#### RECORDS TO PROCESS ####
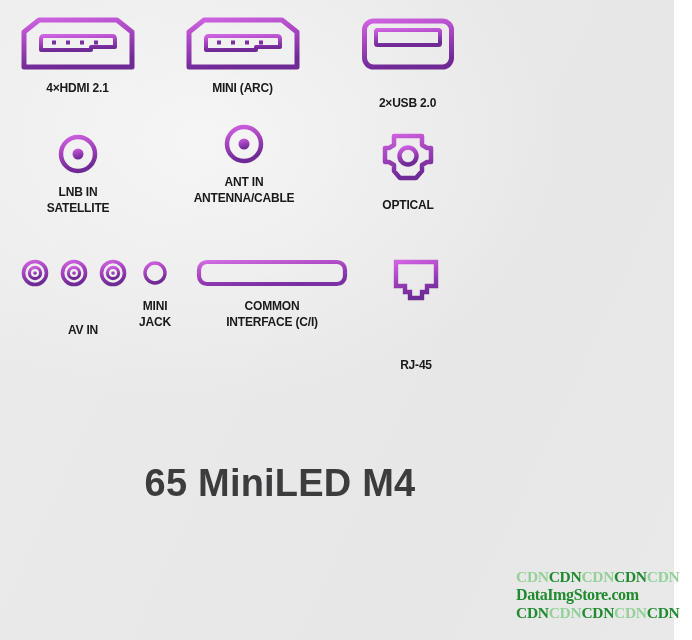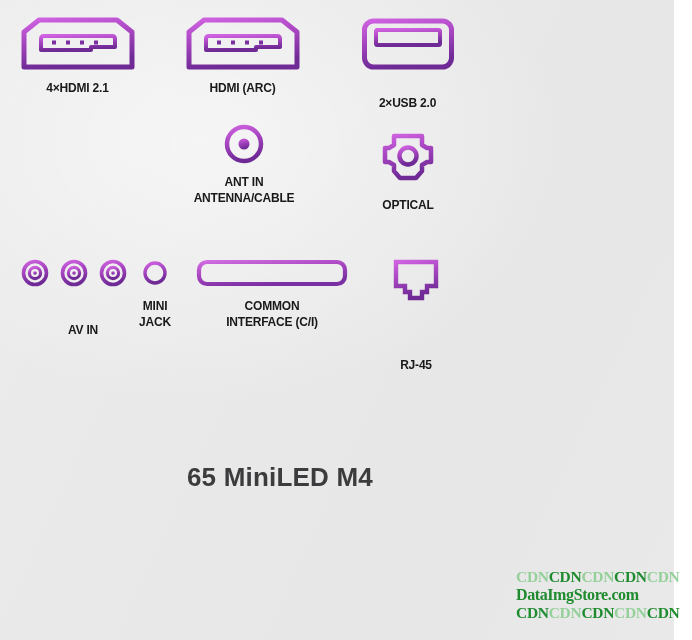--- a/index.html
+++ b/index.html
@@ -176,7 +176,7 @@
         <rect x="75" y="24.5" width="4" height="4" fill="#7b2fa0"></rect>
       </svg>
     </div>
-    <div class="port-label">HDMI (ARC)</div>
+    <div class="port-label">MINI (ARC)</div>
   </div>
 
   <div class="port-cell" id="cell-usb">

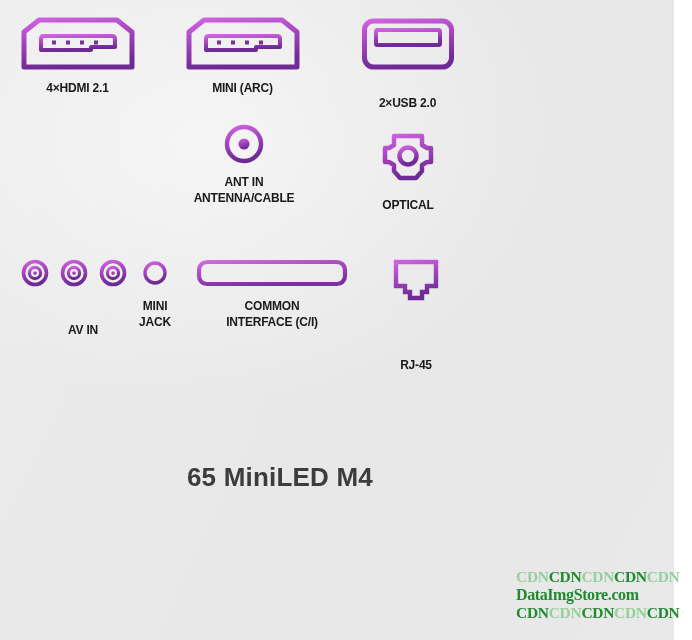--- a/index.html
+++ b/index.html
@@ -189,6 +189,16 @@
     <div class="port-label">2×USB 2.0</div>
   </div>
 
+  <div class="port-cell" id="cell-lnb">
+    <div class="icon-wrap">
+      <svg width="44" height="44" viewBox="0 0 44 44">
+        <circle cx="22" cy="22" r="17" fill="none" stroke="url(#portGrad)" stroke-width="4.5"></circle>
+        <circle cx="22" cy="22" r="5.5" fill="url(#portGrad)"></circle>
+      </svg>
+    </div>
+    <div class="port-label">LNB IN
+SATELLITE</div>
+  </div>
 
   <div class="port-cell" id="cell-ant">
     <div class="icon-wrap">

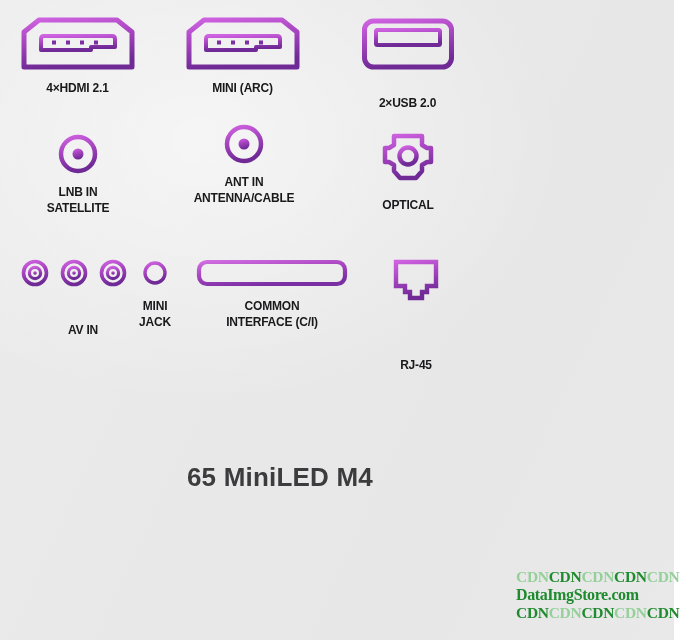--- a/index.html
+++ b/index.html
@@ -96,7 +96,7 @@
     text-align: center;
     font-family: "Liberation Sans", sans-serif;
     font-weight: bold;
-    font-size: 26px;
+    font-size: 38px;
     letter-spacing: 0.2px;
     color: #3c3c3e;
   }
####
# [EXERCISE DETAILS]
Check each line above for the word "width", and copy the lines where it appears.

# [RESULT]
         <rect x="75" y="24.5" width="4" height="4" fill="#7b2fa0"></rect>
+      <svg width="44" height="44" viewBox="0 0 44 44">
+        <circle cx="22" cy="22" r="17" fill="none" stroke="url(#portGrad)" stroke-width="4.5"></circle>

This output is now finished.